Content revision data
┄┄┄┄┄┄┄┄┄┄┄┄┄┄┄┄┄┄┄┄
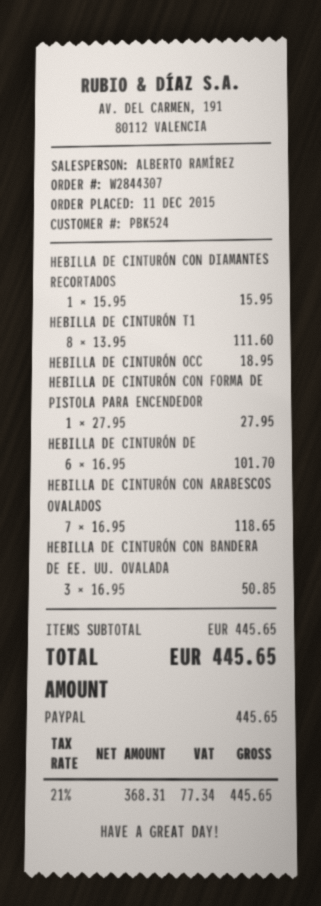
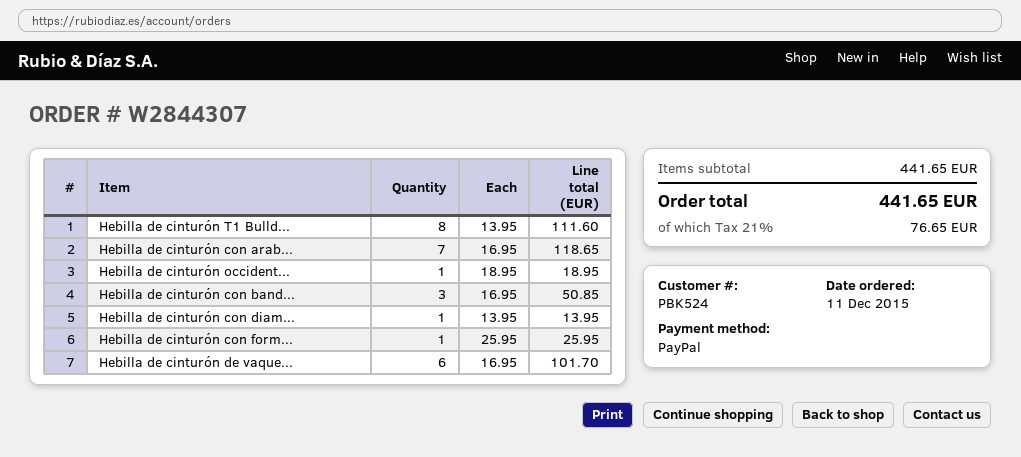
HEBILLA DE CINTURÓN CON DIAMANTES RECORTADOS: 1 x 15.95 = 15.95 -> 1 x 13.95 = 13.95
HEBILLA DE CINTURÓN CON FORMA DE PISTOLA PARA ENCENDEDOR: 1 x 27.95 = 27.95 -> 1 x 25.95 = 25.95
subtotal: 445.65 -> 441.65
tax: 21% = 77.34 -> 21% = 76.65
total: 445.65 -> 441.65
┄┄┄┄┄┄┄┄┄┄┄┄┄┄┄┄┄┄┄┄
### WORK INSTRUCTIONS
Where a picture appears in the data, omit it; restate the rest word for word.

### ANSWER FOR THE TASK
HEBILLA DE CINTURÓN CON DIAMANTES RECORTADOS: 1 x 15.95 = 15.95 -> 1 x 13.95 = 13.95
HEBILLA DE CINTURÓN CON FORMA DE PISTOLA PARA ENCENDEDOR: 1 x 27.95 = 27.95 -> 1 x 25.95 = 25.95
subtotal: 445.65 -> 441.65
tax: 21% = 77.34 -> 21% = 76.65
total: 445.65 -> 441.65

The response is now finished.